▶ **WHAT YOU SHOULD DO**: Copy out exactly the stretch of the listing below that begins at the line containing "- VDU 18, mode, r, g, b: GCOL mode, r, g, b" and ends at the line containing "COLOUR l, r, g, b", and copy nothing outside it.

▶ **TASK INPUT**:
════════════════════

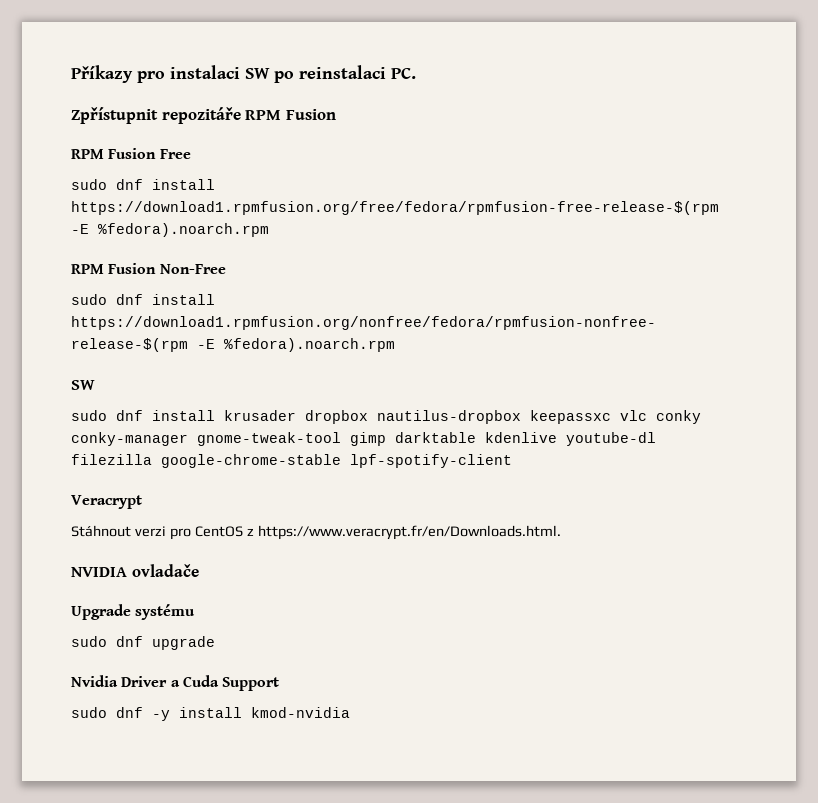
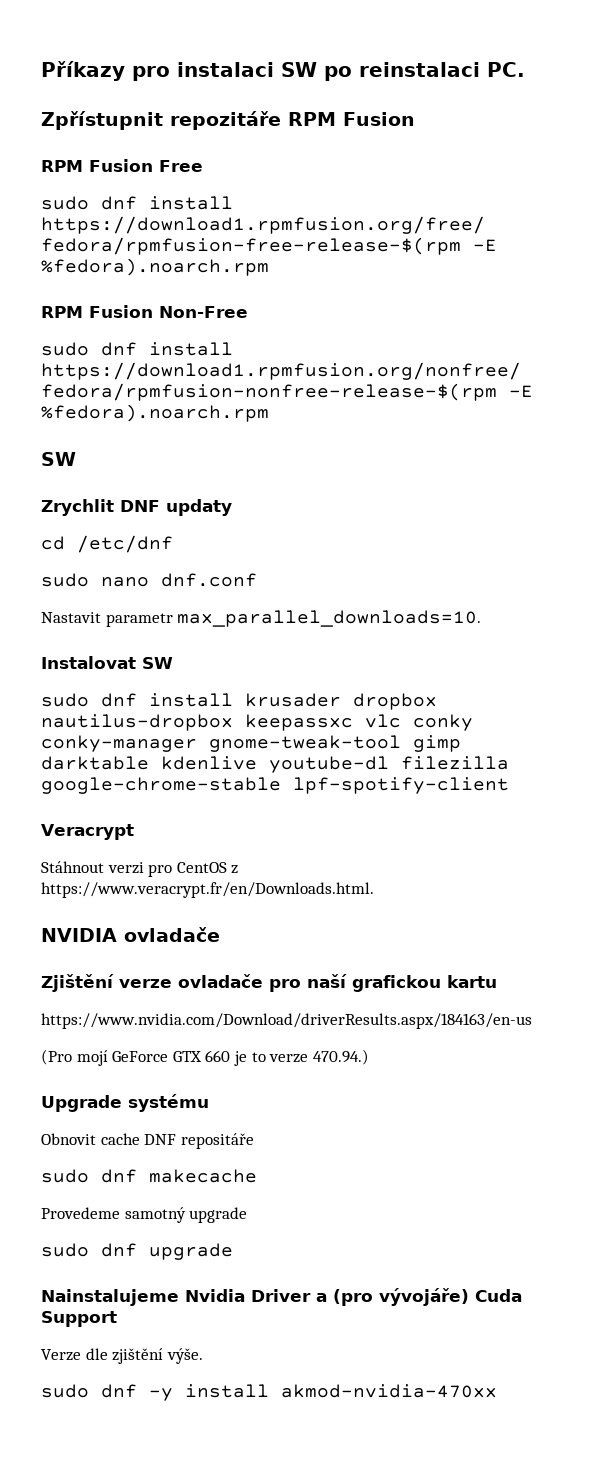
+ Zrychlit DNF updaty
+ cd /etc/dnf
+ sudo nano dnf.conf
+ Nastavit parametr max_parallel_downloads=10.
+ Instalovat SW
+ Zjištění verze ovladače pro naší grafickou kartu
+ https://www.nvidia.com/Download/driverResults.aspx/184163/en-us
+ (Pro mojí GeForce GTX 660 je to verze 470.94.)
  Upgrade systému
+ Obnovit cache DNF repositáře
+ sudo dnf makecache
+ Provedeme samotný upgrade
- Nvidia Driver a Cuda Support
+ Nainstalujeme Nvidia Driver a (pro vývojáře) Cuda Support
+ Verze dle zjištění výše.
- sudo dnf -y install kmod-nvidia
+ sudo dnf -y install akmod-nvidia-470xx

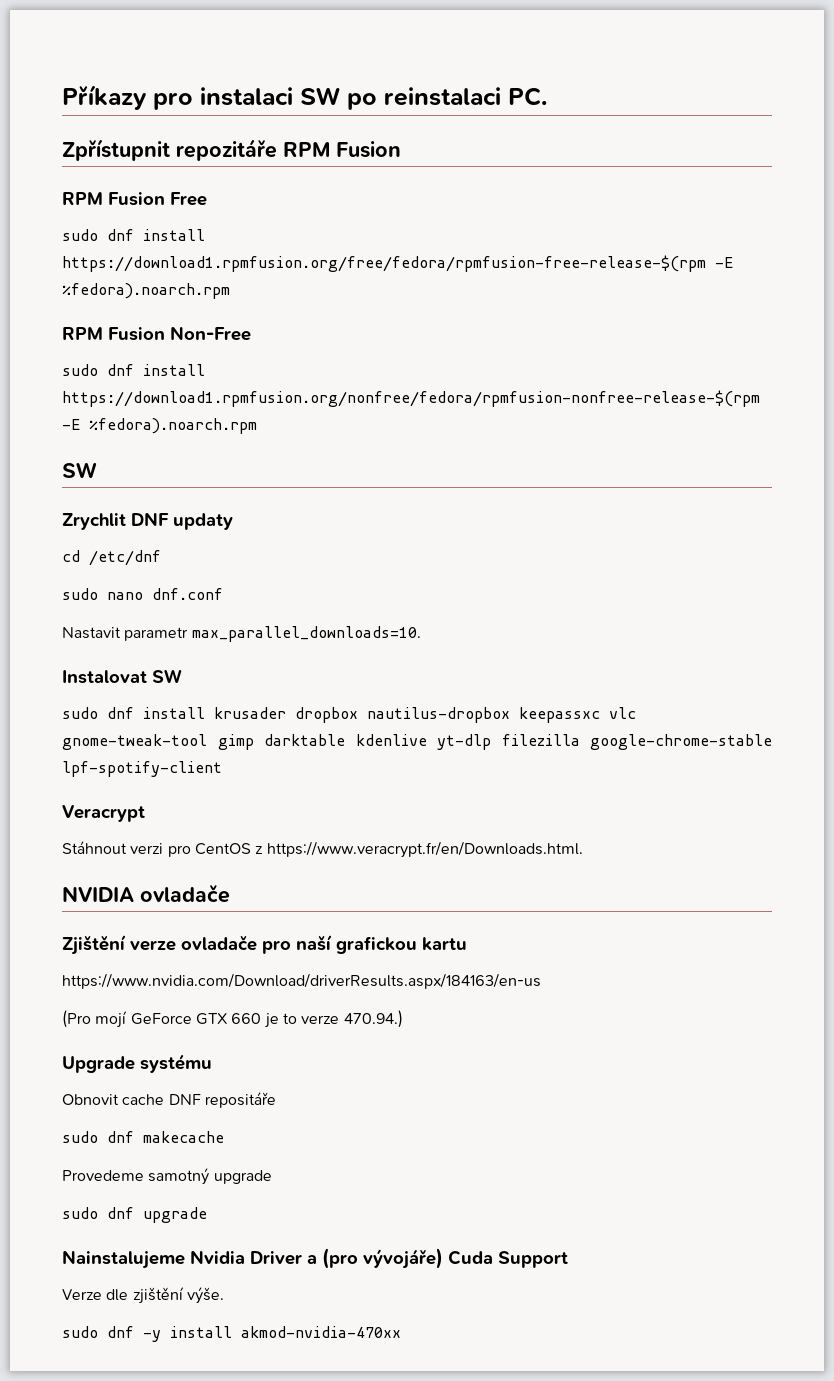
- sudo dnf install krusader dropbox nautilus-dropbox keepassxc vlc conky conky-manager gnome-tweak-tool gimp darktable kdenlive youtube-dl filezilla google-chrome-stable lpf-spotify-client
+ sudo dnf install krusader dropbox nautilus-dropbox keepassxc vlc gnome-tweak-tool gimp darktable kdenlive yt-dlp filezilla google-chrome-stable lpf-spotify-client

════════════════════

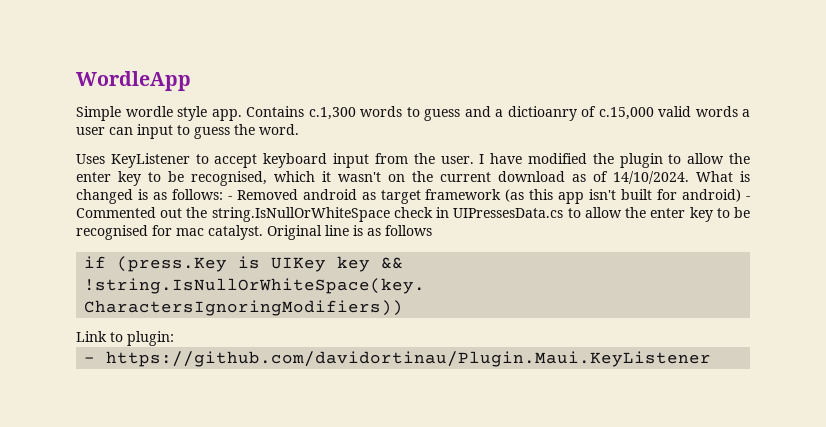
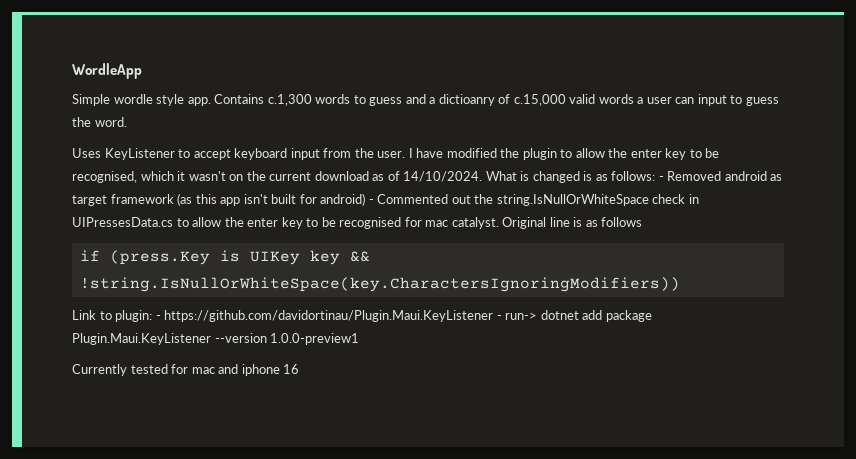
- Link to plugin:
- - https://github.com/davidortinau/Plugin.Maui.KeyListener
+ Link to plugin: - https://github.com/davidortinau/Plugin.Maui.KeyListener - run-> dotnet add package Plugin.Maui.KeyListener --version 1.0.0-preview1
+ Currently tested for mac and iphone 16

════════════════════

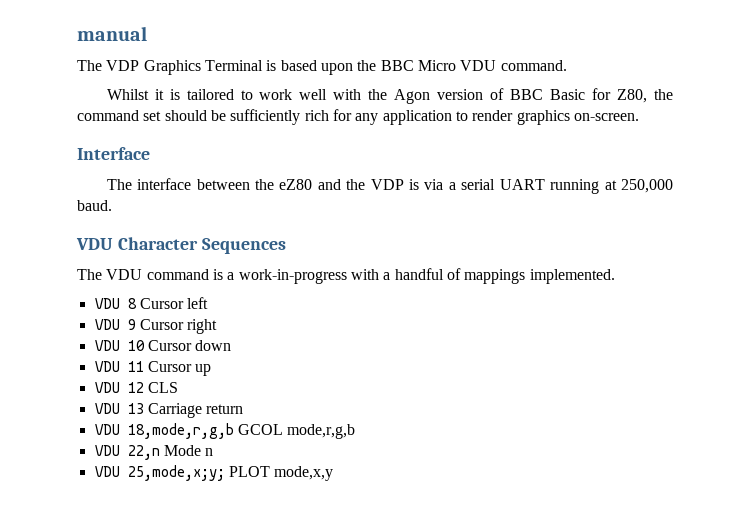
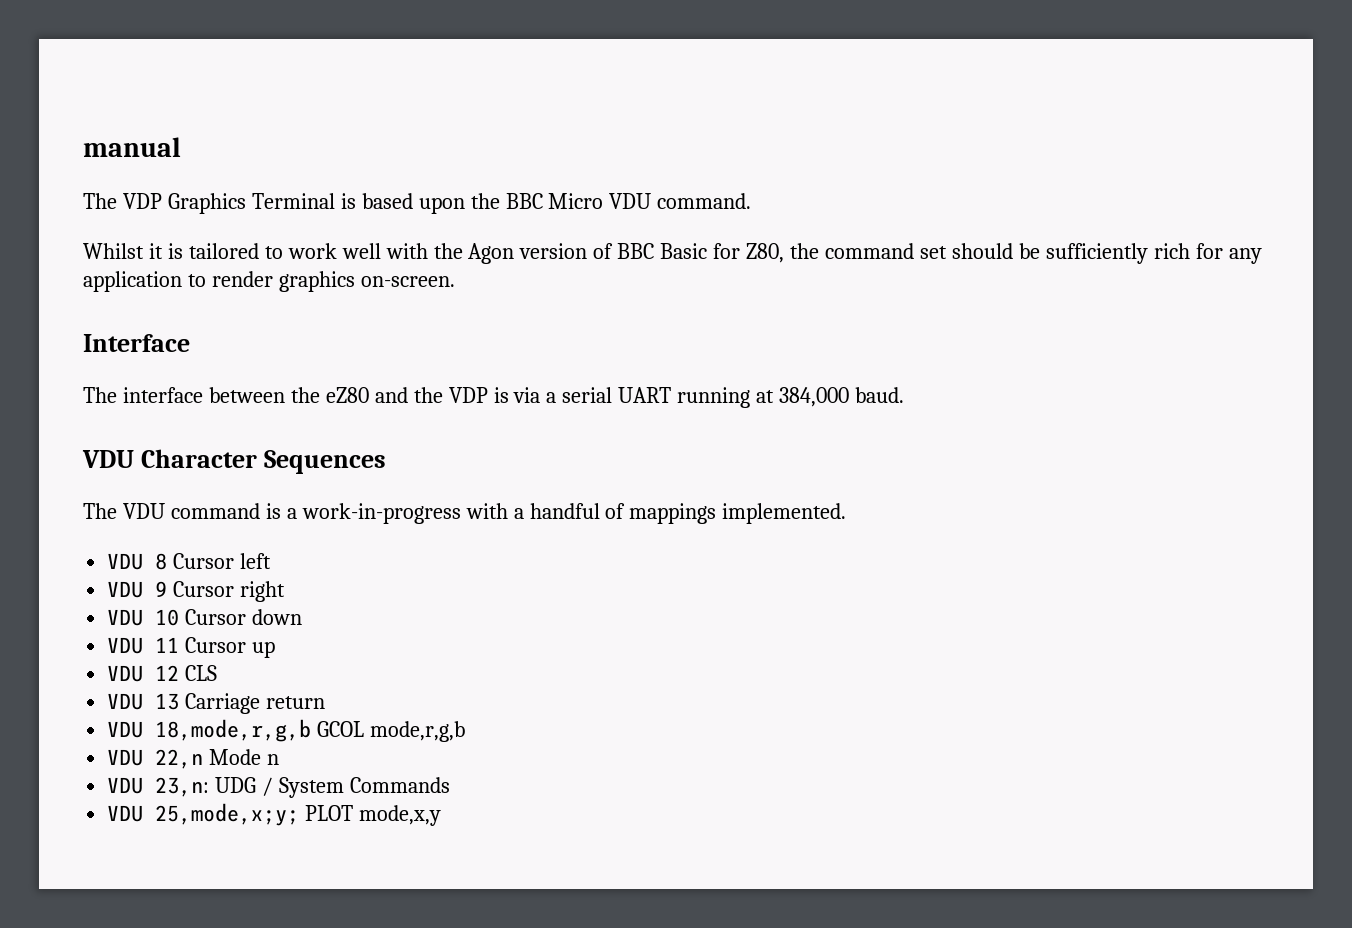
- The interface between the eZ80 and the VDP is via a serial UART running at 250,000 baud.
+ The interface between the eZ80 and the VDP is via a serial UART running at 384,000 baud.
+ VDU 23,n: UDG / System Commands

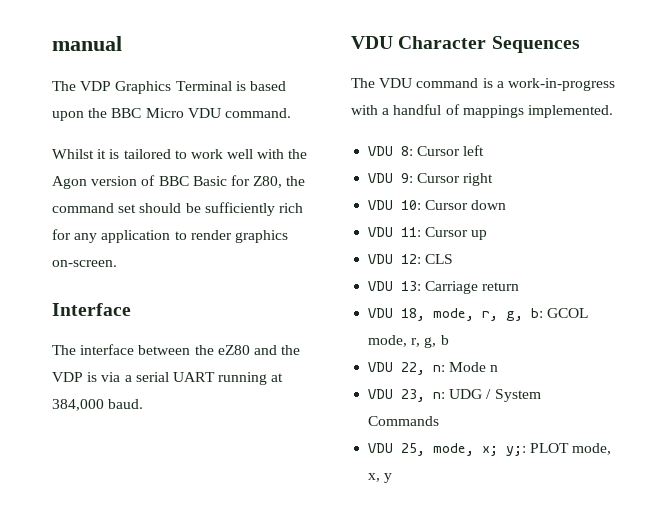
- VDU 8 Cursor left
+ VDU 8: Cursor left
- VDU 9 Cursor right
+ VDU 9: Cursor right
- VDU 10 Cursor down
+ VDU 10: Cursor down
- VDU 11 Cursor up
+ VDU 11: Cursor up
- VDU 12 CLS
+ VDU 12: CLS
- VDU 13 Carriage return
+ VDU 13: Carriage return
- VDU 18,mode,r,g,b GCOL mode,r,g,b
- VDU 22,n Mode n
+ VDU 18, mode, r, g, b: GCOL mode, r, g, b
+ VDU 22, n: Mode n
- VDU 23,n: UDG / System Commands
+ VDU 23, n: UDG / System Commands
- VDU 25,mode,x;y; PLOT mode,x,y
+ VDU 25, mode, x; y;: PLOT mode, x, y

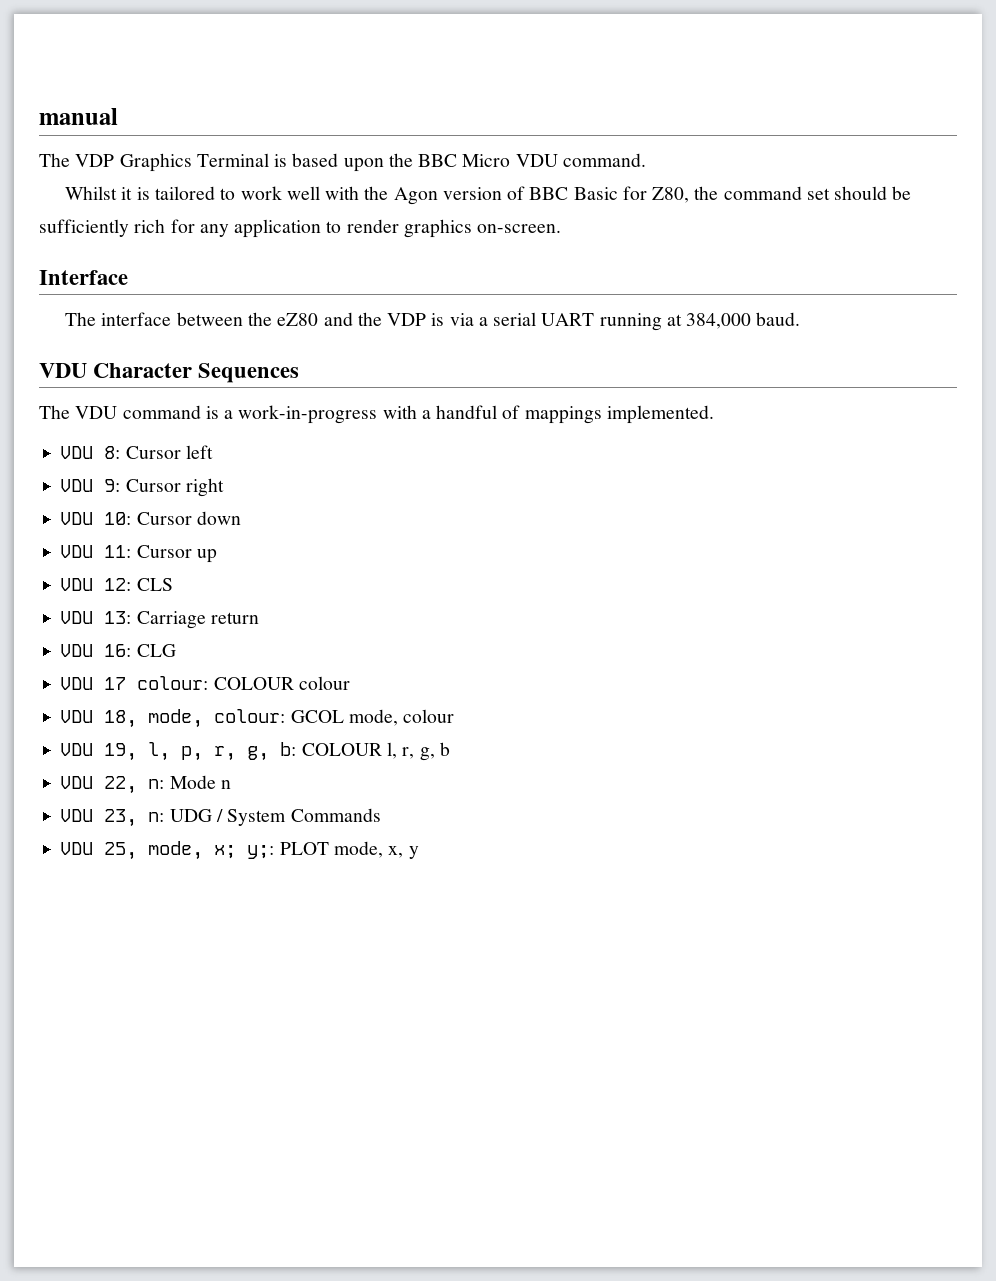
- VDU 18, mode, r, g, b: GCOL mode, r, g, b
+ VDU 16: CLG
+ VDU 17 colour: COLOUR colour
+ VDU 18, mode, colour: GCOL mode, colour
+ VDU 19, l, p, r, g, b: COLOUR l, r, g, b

════════════════════

▶ **RESPONSE TO THIS TASK**:
- VDU 18, mode, r, g, b: GCOL mode, r, g, b
+ VDU 16: CLG
+ VDU 17 colour: COLOUR colour
+ VDU 18, mode, colour: GCOL mode, colour
+ VDU 19, l, p, r, g, b: COLOUR l, r, g, b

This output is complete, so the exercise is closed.